Smart One is a pocket-sized system for monitoring the following respiratory parameters: PEF (Peak Expiratory Flow) and FEV1 (Forced Expiratory Volume in 1 sec). For each of these two parameters, the result is a number shown on the smartphone screen. PEF is also associated with a three zone monitoring system that, according to the result, may be green, yellow or red. Smart One is made up of two elements - the device and a Mobile Medical Application for smartphones (or tablets) that communicate via Bluetooth Smart 4.0.

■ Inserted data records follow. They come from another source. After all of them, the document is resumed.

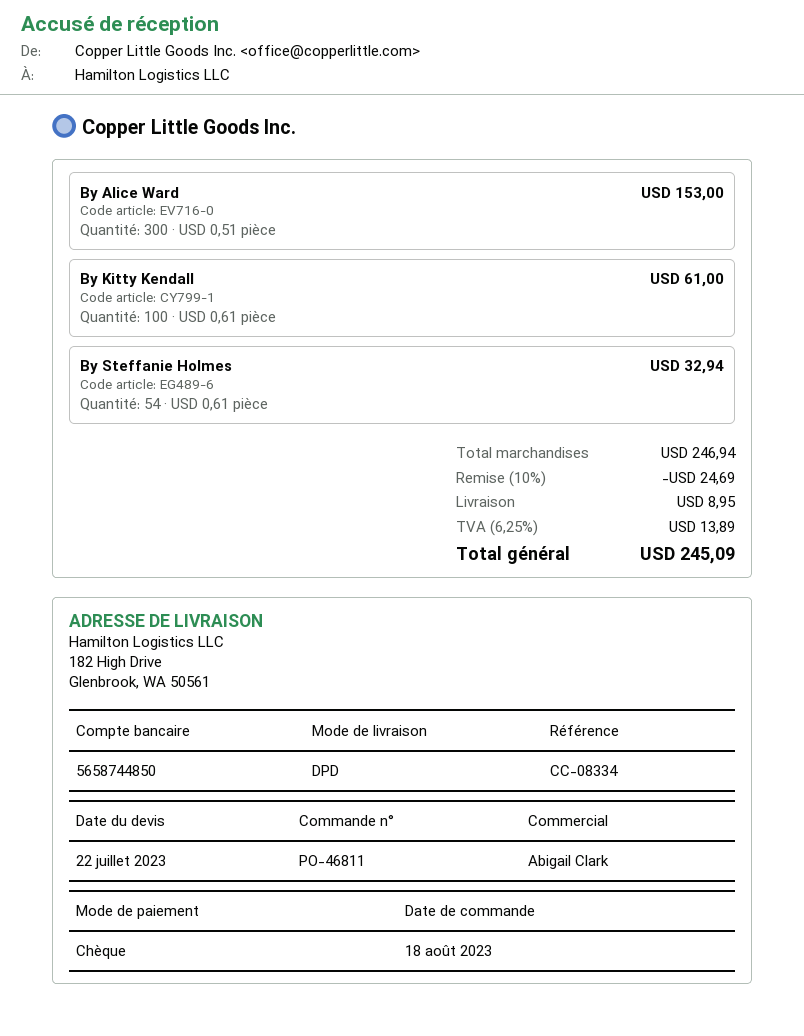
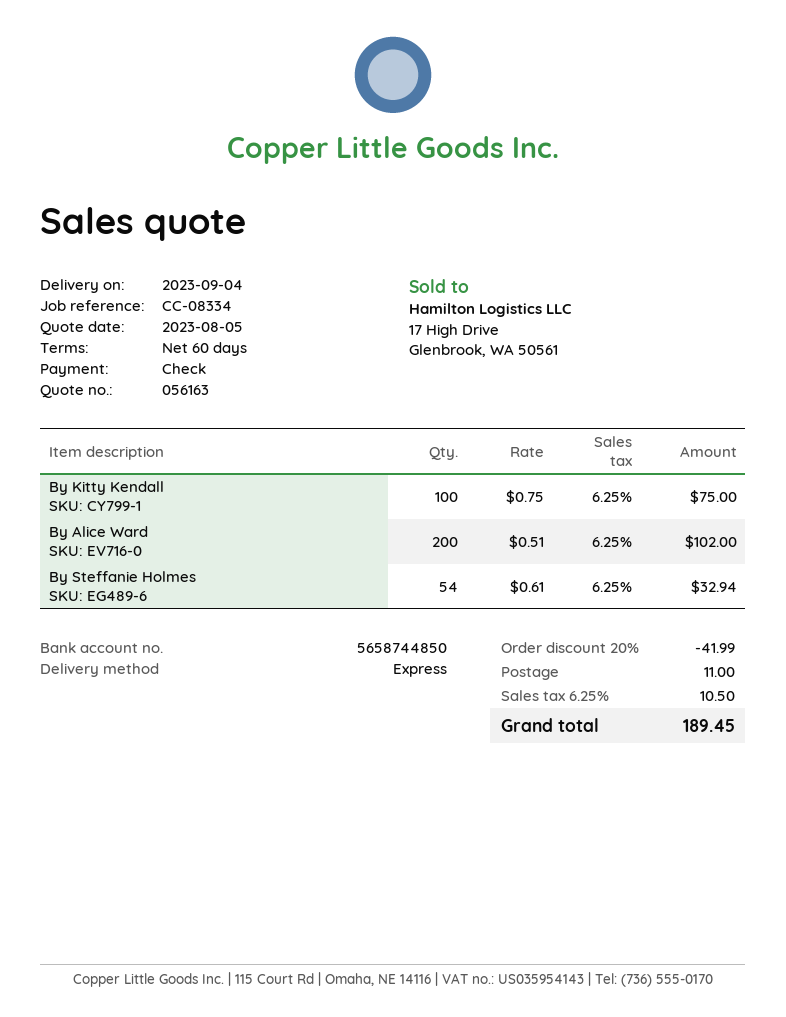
quote date: 2023-07-22 -> 2023-08-05
shipping method: DPD -> express
By Alice Ward: 300 x 0.51 = 153.00 -> 200 x 0.51 = 102.00
By Kitty Kendall: 100 x 0.61 = 61.00 -> 100 x 0.75 = 75.00
discount: 10% = 24.69 -> 20% = 41.99
shipping: 8.95 -> 11.00
tax: 6.25% = 13.89 -> 6.25% = 10.50
total: 245.09 -> 189.45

The provided text describes specific performance tests for the Smart One device, particularly focusing on non-clinical testing. Here's a breakdown based on your request:

1. Table of Acceptance Criteria and Reported Device Performance

2. Sample size used for the test set and the data provenance

• Test set sample size: Not explicitly stated for each test beyond mentioning "a Pulmonary Waveform Generator" for the performance test.
• Data provenance: The performance test was conducted "in MIR facilities" using a Pulmonary Waveform Generator. Other tests (electrical safety, EMC, mechanical durability, temperature/humidity, wireless transmission, biocompatibility, software V&V) are generally bench tests or internal company evaluations.

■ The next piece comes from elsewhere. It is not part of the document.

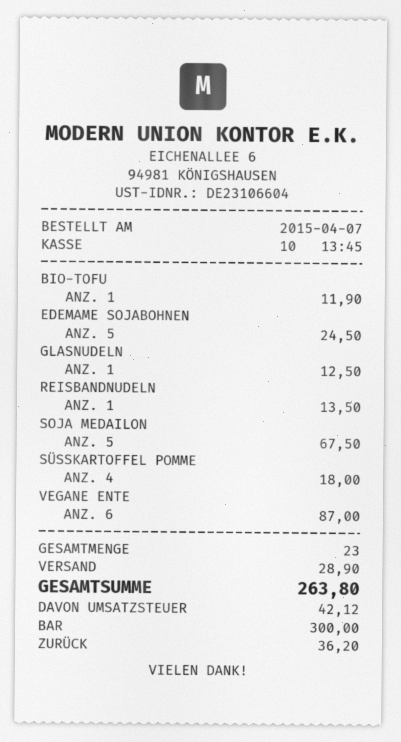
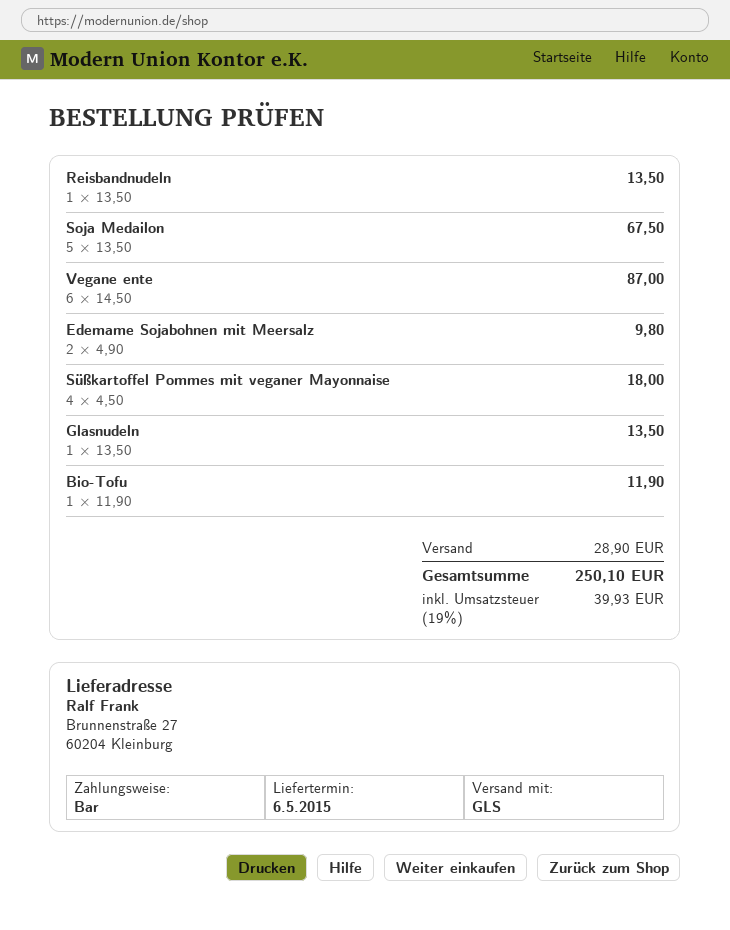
EDEMAME SOJABOHNEN: 5 for 24.50 -> 2 for 9.80
GLASNUDELN: 1 for 12.50 -> 1 for 13.50
tax: 42.12 -> 39.93
total: 263.80 -> 250.10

3. Number of experts used to establish the ground truth for the test set and the qualifications of those experts

• Not applicable / Not specified. The tests described are primarily engineering and performance bench tests against established standards (e.g., ATS, IEC, ISO) rather than clinical evaluations requiring expert human interpretation of medical data. The ground truth for these tests would be the controlled outputs of the Pulmonary Waveform Generator or the specified limits within the engineering standards.

4. Adjudication method for the test set

• Not applicable / Not specified. As the tests are objective engineering and performance evaluations against predefined standards, an adjudication method for human interpretation is not relevant.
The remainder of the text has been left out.